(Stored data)

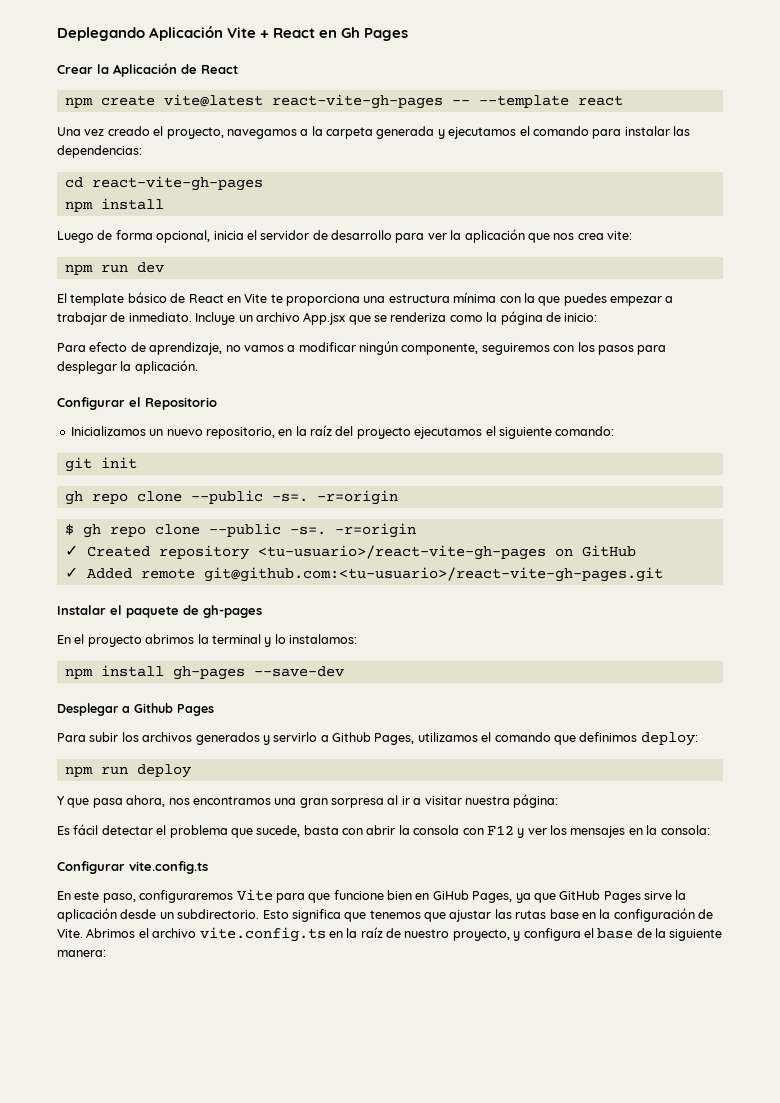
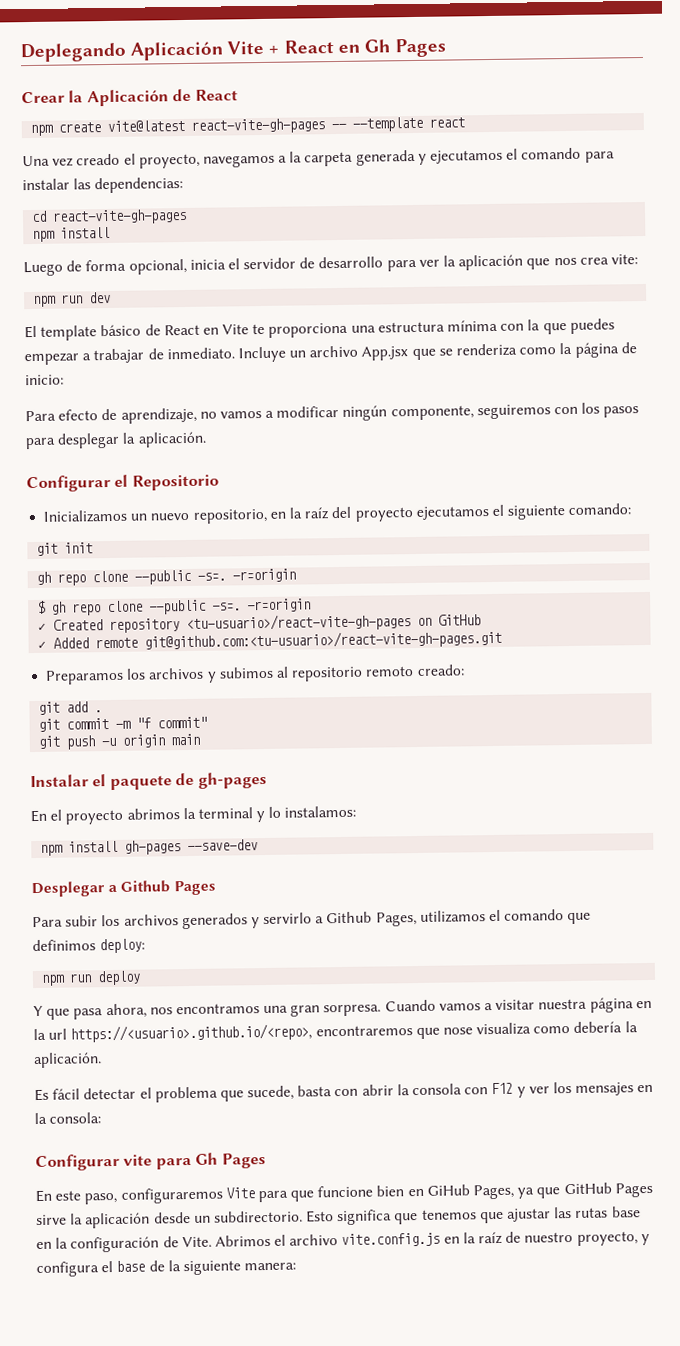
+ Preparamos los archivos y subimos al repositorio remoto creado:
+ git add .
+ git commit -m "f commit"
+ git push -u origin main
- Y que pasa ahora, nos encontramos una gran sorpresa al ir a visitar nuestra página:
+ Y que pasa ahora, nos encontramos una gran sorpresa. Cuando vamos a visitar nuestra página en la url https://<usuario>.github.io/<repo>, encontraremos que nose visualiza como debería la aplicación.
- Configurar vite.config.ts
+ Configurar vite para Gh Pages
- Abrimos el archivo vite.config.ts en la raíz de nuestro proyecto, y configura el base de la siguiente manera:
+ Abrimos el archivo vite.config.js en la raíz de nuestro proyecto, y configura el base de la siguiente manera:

WHAT IS REQUIRED ->
With the line holding "-u origin main" as the first and the line holding "- Y que pasa" as the last, set down that range of the entries above exactly, and nothing else.

RESPONSE AREA ->
+ git push -u origin main
- Y que pasa ahora, nos encontramos una gran sorpresa al ir a visitar nuestra página:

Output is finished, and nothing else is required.